Content revision data
• • • • •

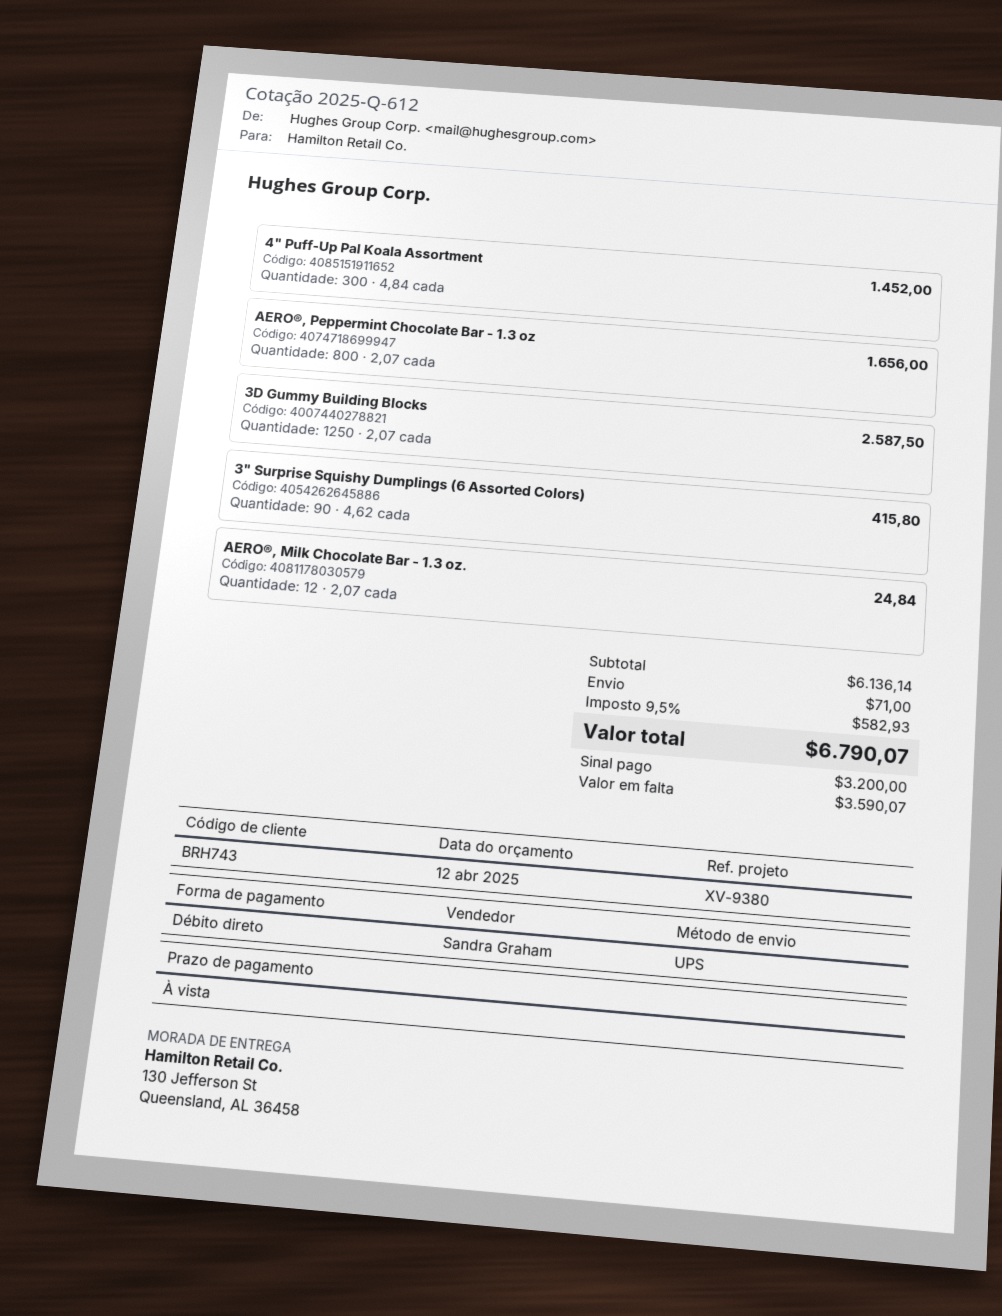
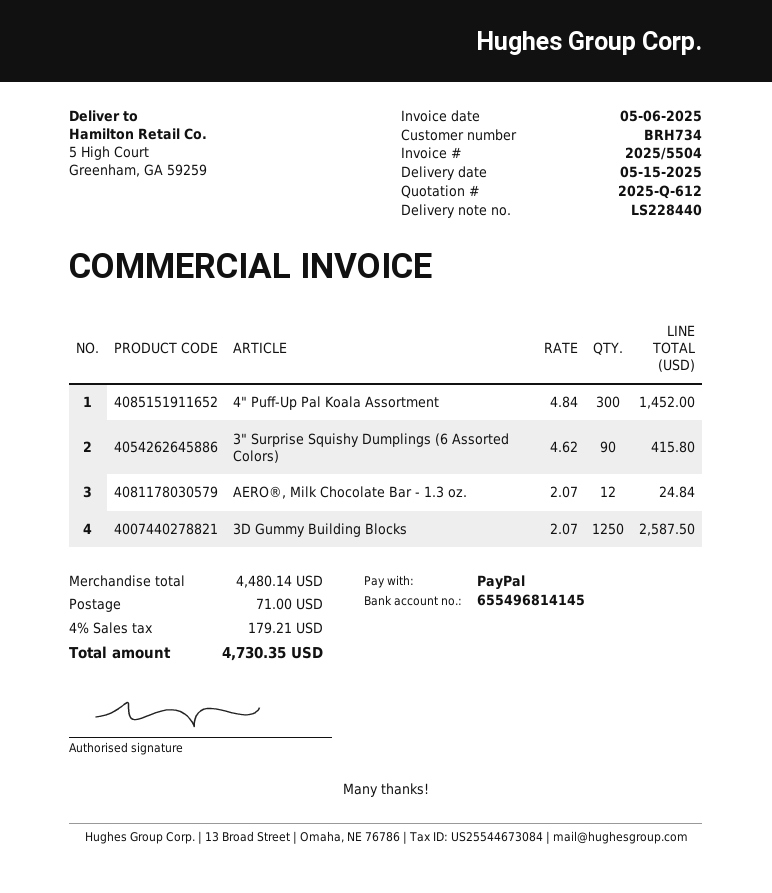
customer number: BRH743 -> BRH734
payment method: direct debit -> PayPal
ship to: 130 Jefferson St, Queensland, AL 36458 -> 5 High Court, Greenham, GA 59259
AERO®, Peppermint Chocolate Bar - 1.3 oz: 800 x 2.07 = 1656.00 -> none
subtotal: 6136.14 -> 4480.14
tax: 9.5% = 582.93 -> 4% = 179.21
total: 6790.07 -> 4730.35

• • • • •

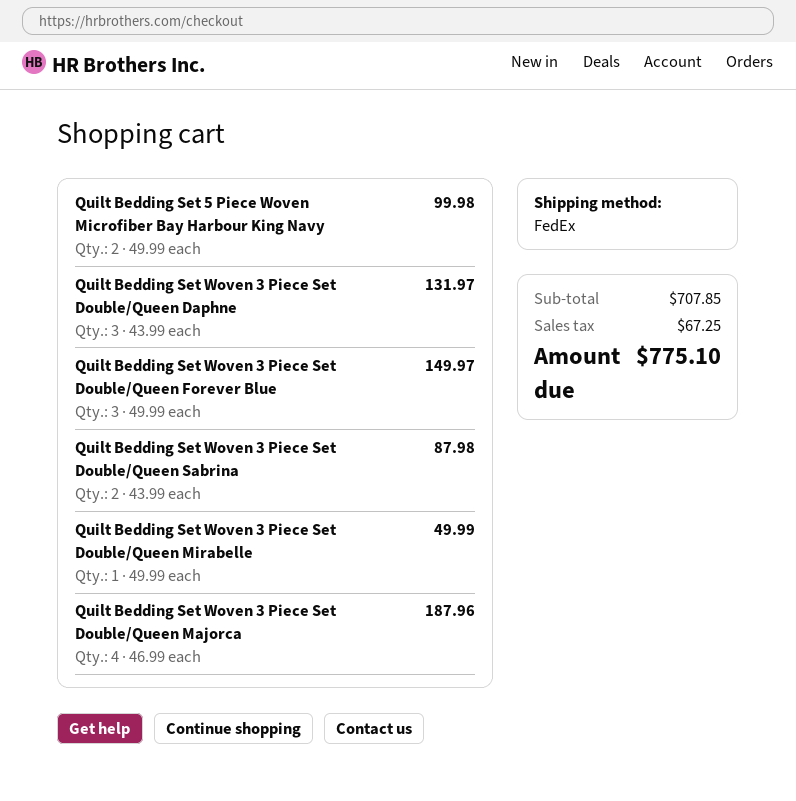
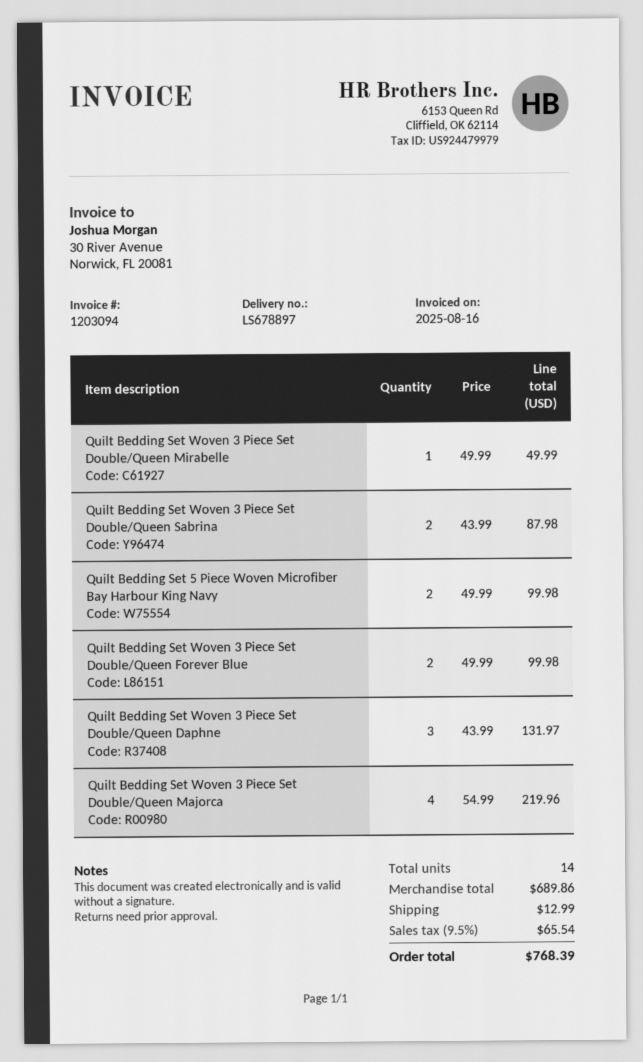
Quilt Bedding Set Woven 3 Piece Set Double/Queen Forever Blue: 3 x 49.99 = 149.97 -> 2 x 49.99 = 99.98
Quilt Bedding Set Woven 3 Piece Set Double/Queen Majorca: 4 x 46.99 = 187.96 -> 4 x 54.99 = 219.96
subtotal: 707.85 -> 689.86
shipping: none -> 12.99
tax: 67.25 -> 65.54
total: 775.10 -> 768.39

• • • • •

**Your task**
State the number of lines in the data above containing the string "Bedding" and nothing more.

**Exercise answer**
2